Cross-modal Deep Learning between Vision, Language, Audio and Speech

Type Start End
European Oct 2018 Sep 2020
Responsible URL
Xavier Giro-i-Nieto Doctorate INPhINIT Fellowships


INPhINIT "la Caixa" Fellowship Programme 2018


Deep neural networks have boosted the convergence of multimedia data analytics in a unified framework shared by practitioners in natural language, vision, audio and speech. Image captioning, lip reading or video sonorization are some of the first applications of a new and exciting field of research exploiting the generalisation properties of deep learning. This project aims at exploring deep neural network architectures capable of projecting any multimedia signal in a joint embedding space based on its shared semantics. This way, an image of a dog would be projected in a similar representation of an audio snippet of a dog barking, the natural language text “a dog barking”, or a speech excerpt of a human reading this sentence aloud.

The joint multimedia embedding space will be used to address two basic applications with a common core technology in terms of machine learning:

a) Cross-modal retrieval: 

Given a data sample characterized by one or more modalities, match them with the most similar data sample from other modalities from a catalogue.

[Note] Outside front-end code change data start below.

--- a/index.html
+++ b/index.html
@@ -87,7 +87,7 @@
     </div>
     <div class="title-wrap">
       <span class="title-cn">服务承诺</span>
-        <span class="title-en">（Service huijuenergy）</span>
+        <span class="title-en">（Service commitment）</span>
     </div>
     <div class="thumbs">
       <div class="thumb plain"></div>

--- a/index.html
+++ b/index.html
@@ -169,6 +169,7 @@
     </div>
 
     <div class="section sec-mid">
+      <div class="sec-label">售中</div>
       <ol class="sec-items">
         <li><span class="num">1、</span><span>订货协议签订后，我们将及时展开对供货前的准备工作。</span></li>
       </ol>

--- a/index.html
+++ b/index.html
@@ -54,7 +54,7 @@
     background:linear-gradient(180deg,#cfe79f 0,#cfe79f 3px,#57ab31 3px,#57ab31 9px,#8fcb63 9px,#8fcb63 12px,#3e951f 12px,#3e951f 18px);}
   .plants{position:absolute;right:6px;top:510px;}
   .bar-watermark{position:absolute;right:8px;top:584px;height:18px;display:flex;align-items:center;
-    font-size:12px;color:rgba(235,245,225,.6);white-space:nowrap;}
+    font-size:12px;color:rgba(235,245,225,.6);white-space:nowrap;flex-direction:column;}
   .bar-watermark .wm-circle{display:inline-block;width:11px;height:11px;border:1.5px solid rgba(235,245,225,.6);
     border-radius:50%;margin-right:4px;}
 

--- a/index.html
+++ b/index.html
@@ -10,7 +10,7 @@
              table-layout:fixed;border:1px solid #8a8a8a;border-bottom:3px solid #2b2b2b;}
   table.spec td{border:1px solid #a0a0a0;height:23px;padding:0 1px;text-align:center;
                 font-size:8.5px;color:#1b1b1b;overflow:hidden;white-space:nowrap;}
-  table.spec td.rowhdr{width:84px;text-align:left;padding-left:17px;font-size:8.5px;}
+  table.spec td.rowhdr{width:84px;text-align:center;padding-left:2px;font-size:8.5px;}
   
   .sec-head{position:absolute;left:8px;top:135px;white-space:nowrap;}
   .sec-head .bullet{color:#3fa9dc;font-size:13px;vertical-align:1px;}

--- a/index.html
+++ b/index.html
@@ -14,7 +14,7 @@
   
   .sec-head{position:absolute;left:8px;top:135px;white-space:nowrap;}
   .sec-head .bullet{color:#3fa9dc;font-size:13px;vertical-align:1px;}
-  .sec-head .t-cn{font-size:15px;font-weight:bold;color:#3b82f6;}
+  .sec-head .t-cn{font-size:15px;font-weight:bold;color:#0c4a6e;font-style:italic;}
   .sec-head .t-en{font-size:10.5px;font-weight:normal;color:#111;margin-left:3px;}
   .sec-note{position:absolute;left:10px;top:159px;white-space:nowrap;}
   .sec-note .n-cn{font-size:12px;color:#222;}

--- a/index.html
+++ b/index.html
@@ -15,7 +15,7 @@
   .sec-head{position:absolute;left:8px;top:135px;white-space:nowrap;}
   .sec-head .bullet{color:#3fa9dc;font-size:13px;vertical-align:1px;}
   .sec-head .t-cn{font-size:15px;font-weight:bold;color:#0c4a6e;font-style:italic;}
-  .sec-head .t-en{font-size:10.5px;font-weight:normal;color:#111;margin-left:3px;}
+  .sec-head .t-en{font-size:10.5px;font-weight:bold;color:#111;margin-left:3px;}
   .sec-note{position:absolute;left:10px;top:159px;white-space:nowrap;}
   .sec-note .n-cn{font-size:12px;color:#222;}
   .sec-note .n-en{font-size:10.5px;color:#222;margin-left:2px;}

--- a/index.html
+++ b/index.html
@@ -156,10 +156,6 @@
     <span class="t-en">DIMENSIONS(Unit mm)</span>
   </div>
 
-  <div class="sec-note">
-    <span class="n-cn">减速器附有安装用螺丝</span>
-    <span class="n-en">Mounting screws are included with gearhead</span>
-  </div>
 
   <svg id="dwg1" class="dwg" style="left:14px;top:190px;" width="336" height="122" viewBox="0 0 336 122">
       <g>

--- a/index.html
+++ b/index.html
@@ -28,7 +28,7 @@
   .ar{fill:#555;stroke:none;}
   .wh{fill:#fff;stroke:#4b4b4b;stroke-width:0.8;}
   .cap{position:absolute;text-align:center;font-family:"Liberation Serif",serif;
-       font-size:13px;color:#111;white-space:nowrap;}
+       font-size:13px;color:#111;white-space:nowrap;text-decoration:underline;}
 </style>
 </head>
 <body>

This would be the case, for example, of a visual search problem where a picture from a food dish is match with the recipe followed to cook it, or viceversa. 

b) Cross-modal generation: 

Given a data sample characterized by one or more modalities, generate a new signal in another modality matching it. This would be the case of a lip-reading application, where a video stream of a person speaking is used to generate a text or speech signal that may match the spoken words. Another option would be generating an image or scheme based on an oral description of it. Generative models will rely on training schemes such as Variational AutoEncoders (VAE) and/or Generative Adversarial Networks (GANs).